Singles from World Best
- "Kolo Kolo" Released: 9 September 2022; "Abobi" Released: 17 February 2023; "Tonight" Released: 13 July 2023; "Higher" Released: 16 August 2023;

= World Best (album) =

World Best (stylized in all caps) is the fourth studio album by Nigerian singer Patoranking. It was released on 6 September 2023, through Amari Musiq, and features guest appearances from Diamond Platnumz, Kizz Daniel, Beenie Man, Gyakie, Victony, Ludacris, Popcaan, and Zion Foster. Production was handled by Phantom, Blaq Jerzee, N2theA, Yung Willis, Killertunes, C-Tea, Dot Inc, Kel-P, Mix Master Garzy, Biggie Jazzy, DJ Breezy, and Joshua Moszi. It follows up to Three (2020).

== Background ==
World Best was released after a three-year hiatus following Patoranking's third studio album, Three (2020). He began working on the album a year after completing Three, aiming for a sound that shows his growth as an artist.. Patoranking described World Best as a project that "brings the world into it", featuring collaborations with international artists Ludacris and Popcaan, along with African musicians Kizz Daniel and Diamond Platnumz. The album title came from a nickname used by his friends and fans and reflects his journey. Patoranking said listeners should see themselves as "world best" in their own fields, adding, "My musical journey hasn't always been an easy one, but still we rise".

== Singles ==
World Best was supported by four singles. The lead single, "Kolo Kolo" features Diamond Platnumz and was released on 9 September 2022. The song, produced by Yung Willis, premiered alongside its music video, which was filmed in Dar es Salaam by Dammy Twitch. The second single, "Abobi", was released on 17 February 2023. It was produced by Kel-P and its accompanying music video was directed by Dammy Twitch. The song addresses violence and social injustice in Nigeria, telling the story of an innocent man caught in the crossfire and reflecting on the cycle of violence and its impact on communities.

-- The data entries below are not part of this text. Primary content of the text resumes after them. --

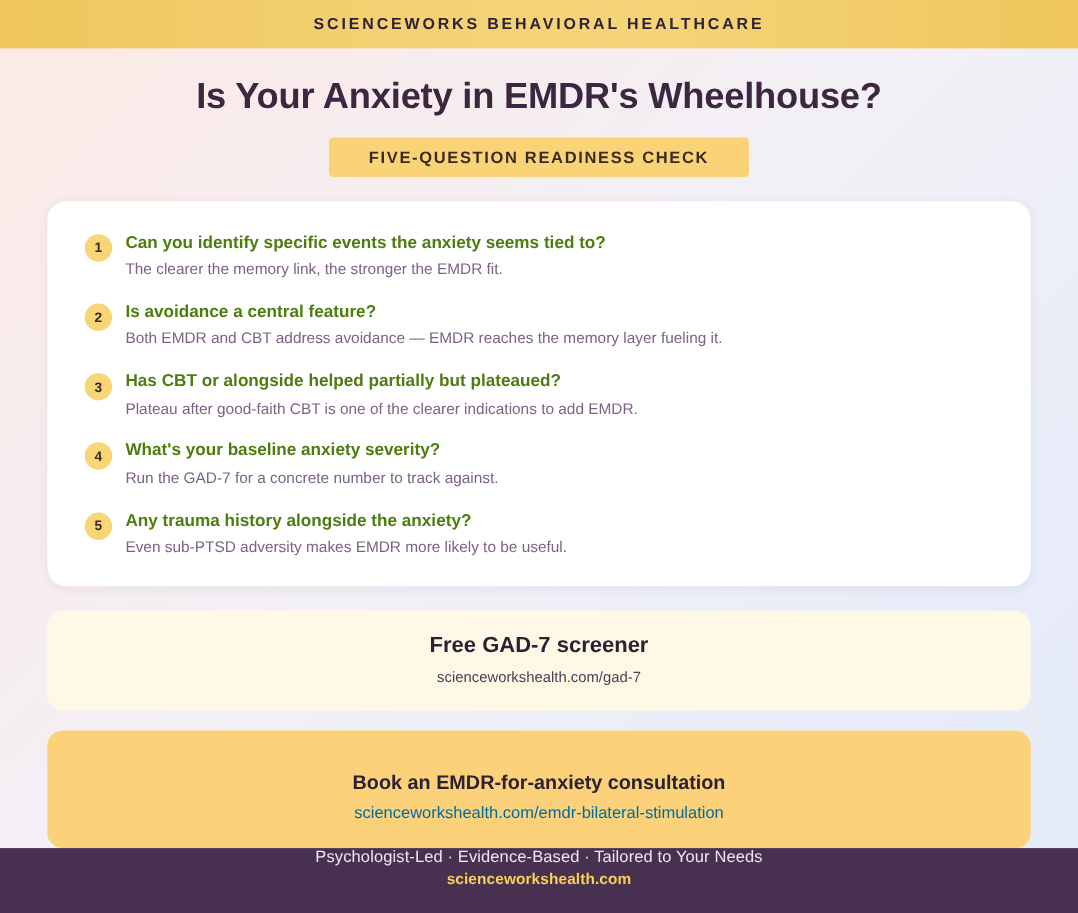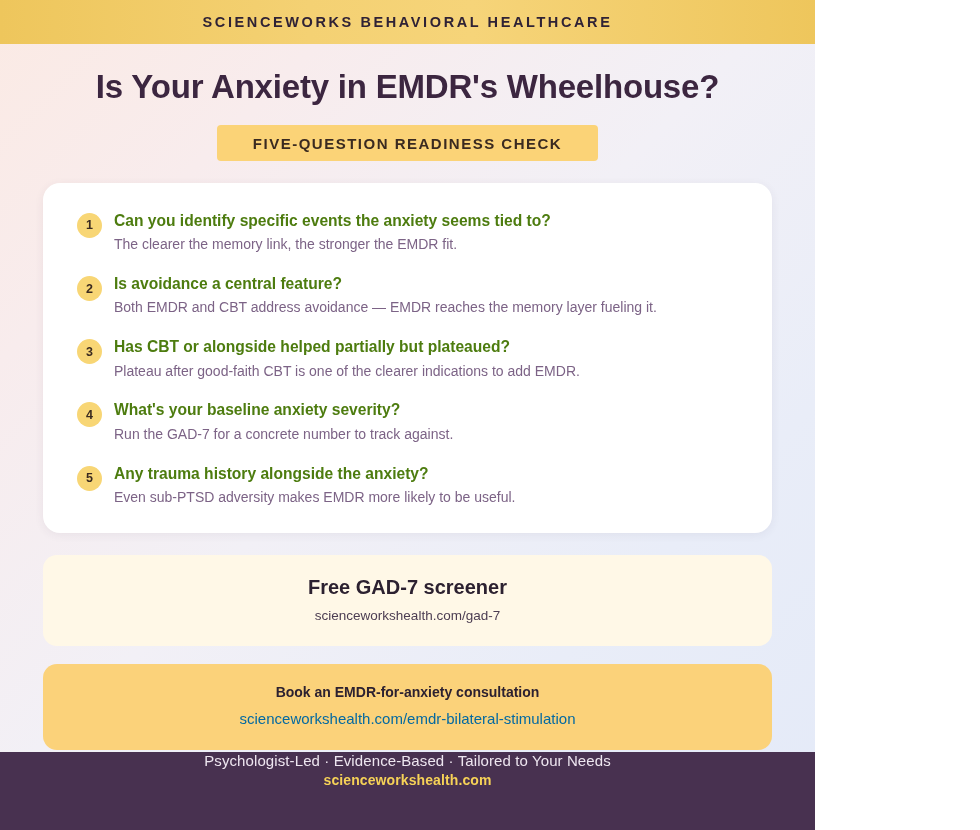--- a/index.html
+++ b/index.html
@@ -11,21 +11,21 @@
   }
 
   body {
     font-family: "Liberation Sans", "DejaVu Sans", sans-serif;
     background: #ffffff;
     overflow: hidden;
   }
 
   .poster {
     position: relative;
-    width: 815px;
+    width: 980px;
     height: 830px;
     display: flex;
     flex-direction: column;
     background:
       linear-gradient(135deg,
         #fbeae4 0%,
         #f8eced 22%,
         #f2f0f6 48%,
         #e9edf8 74%,
         #e4eaf8 100%);
@@ -143,21 +143,21 @@
   .cta-primary {
     margin-top: 18px;
     background: #fbd27a;
   }
   .cta-title {
     font-weight: 700;
     color: #2c2130;
     line-height: 1.25;
   }
   .cta-secondary .cta-title { font-size: 20px; }
-  .cta-primary   .cta-title { font-size: 14px; }
+  .cta-primary   .cta-title { font-size: 18px; margin-top: 16px; }
 
   .cta-url {
     margin-top: 7px;
     color: #4c3d52;
     line-height: 1.3;
   }
   .cta-secondary .cta-url { font-size: 13.5px; }
   .cta-primary   .cta-url { font-size: 15px; color: #0369a1; }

The album's third single, "Tonight", featuring Jamaican artist Popcaan, was released on 13 July 2023. It blends Afrobeats and dancehall and was produced by DJ Breezy. The song incorporates galala rhythms and features a carefree message of living in the moment. In the music video, directed by Charlie Sarsfield, Patoranking and Popcaan are seen enjoying a party in an English countryside mansion. The fourth and final single "Higher" was released on 16 August 2023, with an accompanying music video. The song was produced by Mix Master Garzy, and the music video, directed by Chris Chuky, is set in a church where Patoranking joins a congregation in a celebration of gratitude and resilience, reflecting themes of thankfulness in his career. In a press statement, he expressed pride in his journey and encouraged listeners to "take delight in giving thanks for all God has done".

== Critical reception ==

Pulse Nigerias Adeayo Adebiyi called World Best a "sonically predictable and boringly familiar project", linking it to "predictability and lack of artistic evolution". He said his style was "stuck in the preceding era" and concluded that he "would have to find the next gear should he desire to retain his relevance", rating the album 6.8/10. Esther Kalu of Premium Times characterized World Best as "a delicacy you probably eat every time and get too used to its taste". She concluded that "the album is worth listening to, as a few songs still compensate for the time spent", rating it a 7/10.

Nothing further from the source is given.